There are two types of depository receipts: global depository receipts and American depository receipts.

Global depository receipts

Global depository receipts are depository receipts issued outside the US and the home country of the company whose shares back those GDRs. Even though most GDRs are issued in US Dollars, many are issued in Pound Sterling and Euro.

The main advantage of a GDR is that it helps the investors circumvent foreign ownership and capital flow restrictions. The issuing company selects the exchanges it wants to float its GDR on considering factors such as the existence of a large investor base and familiarity with the company.

American depository receipts (ADRs)

American depository receipts (ADRs) are depository receipts denominated in US Dollars and floated on a US exchange. ADRs are a special case of ADRs. American depositary shares are shares of the foreign company which back the ADRs.
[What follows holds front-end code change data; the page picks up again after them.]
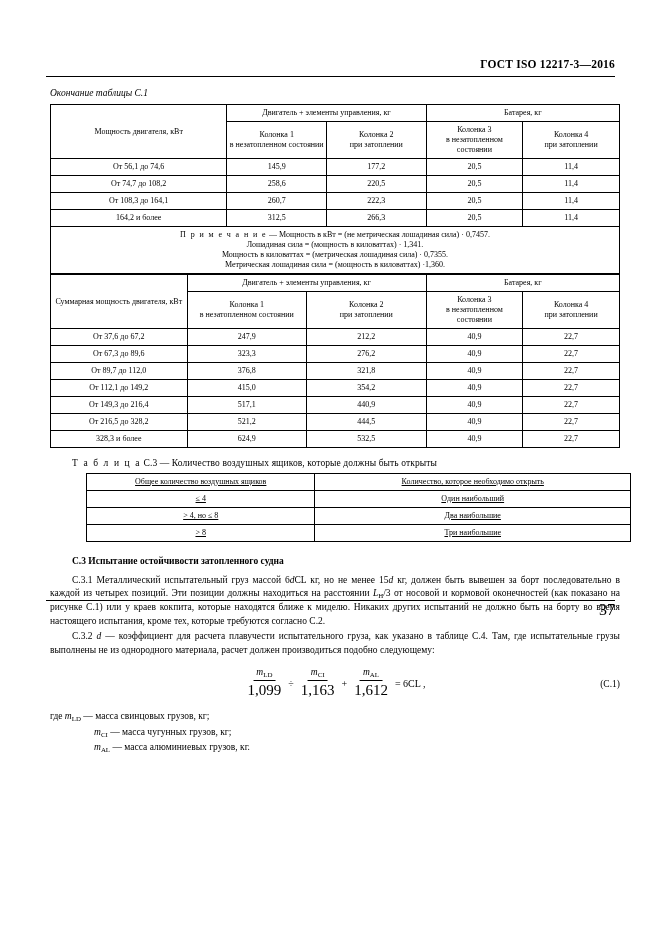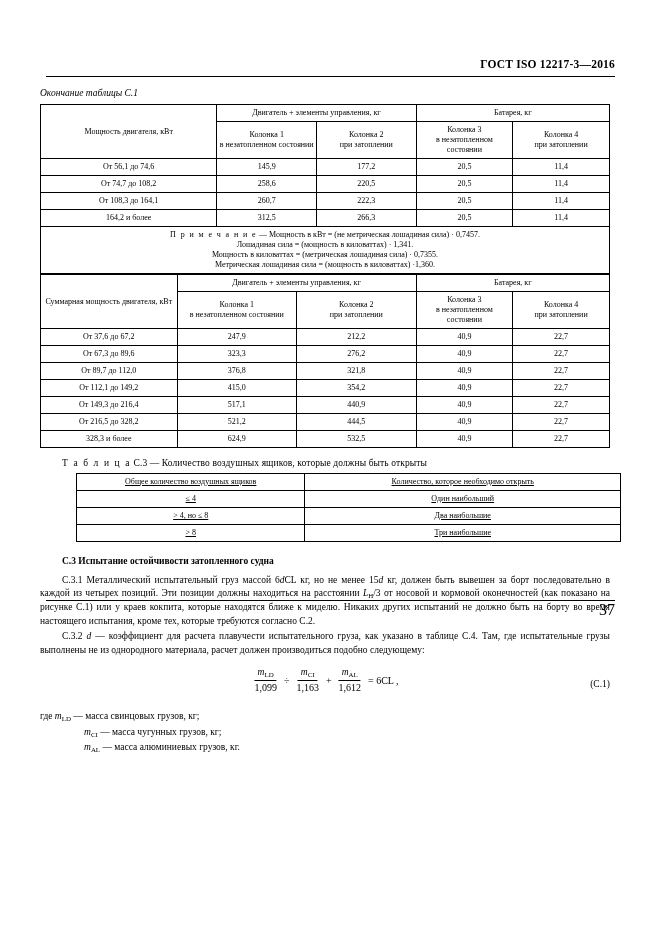--- a/index.html
+++ b/index.html
@@ -40,7 +40,7 @@
   .content {
     position: absolute;
     top: 88px;
-    left: 40px;
+    left: 50px;
     width: 570px;
   }
   .caption {

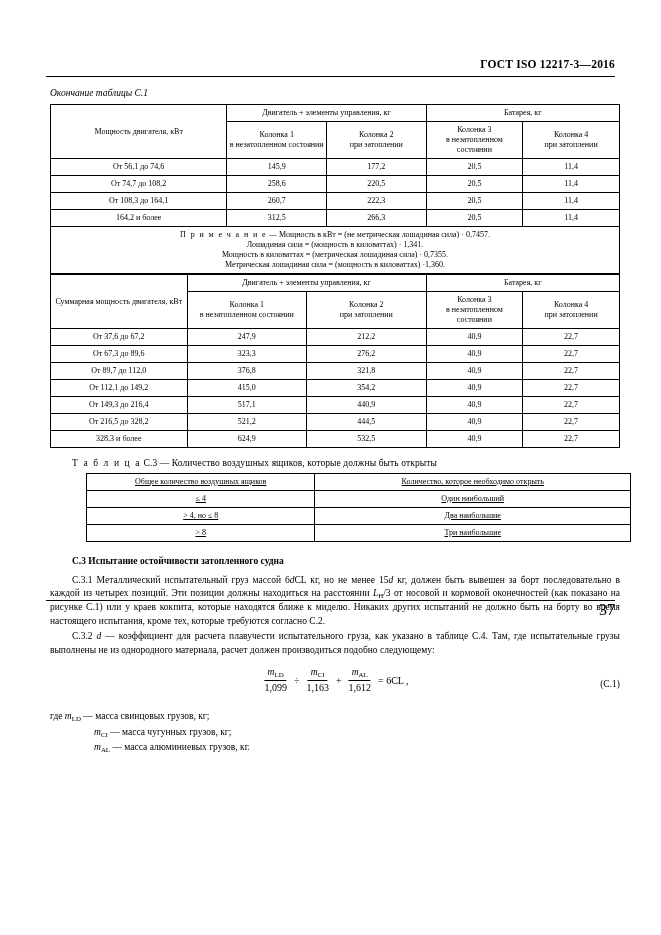--- a/index.html
+++ b/index.html
@@ -123,7 +123,7 @@
   }
   .frac .den {
     padding: 1px 3px 0 3px;
-    font-size: 10px;
+    font-size: 15px;
   }
   .eqno {
     position: absolute;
There are four types of ADRs: Level I sponsored ADRs which trade in OTC market; Level II and III sponsored ADRs which must meet SEC requirements and are used to raise equity in the US market through public offering; and Rule 144A ADRs (or Regulation S ADRs) which require no registration and can raise capital only from qualified investors.

Global registered share

A global registered share is a common share that is traded on different exchanges in different currencies. Currency conversions are not a concern in the case of global registered shares because a share held in one currency can be sold in another currency on a different exchange. This offers greater flexibility than global depository receipts.

A basket of listed depository receipts is an exchange-traded fund (ETF) which represents a portfolio of depositary receipts that can be traded just like any other security. They are intended to track the performance of the basket of depository receipts.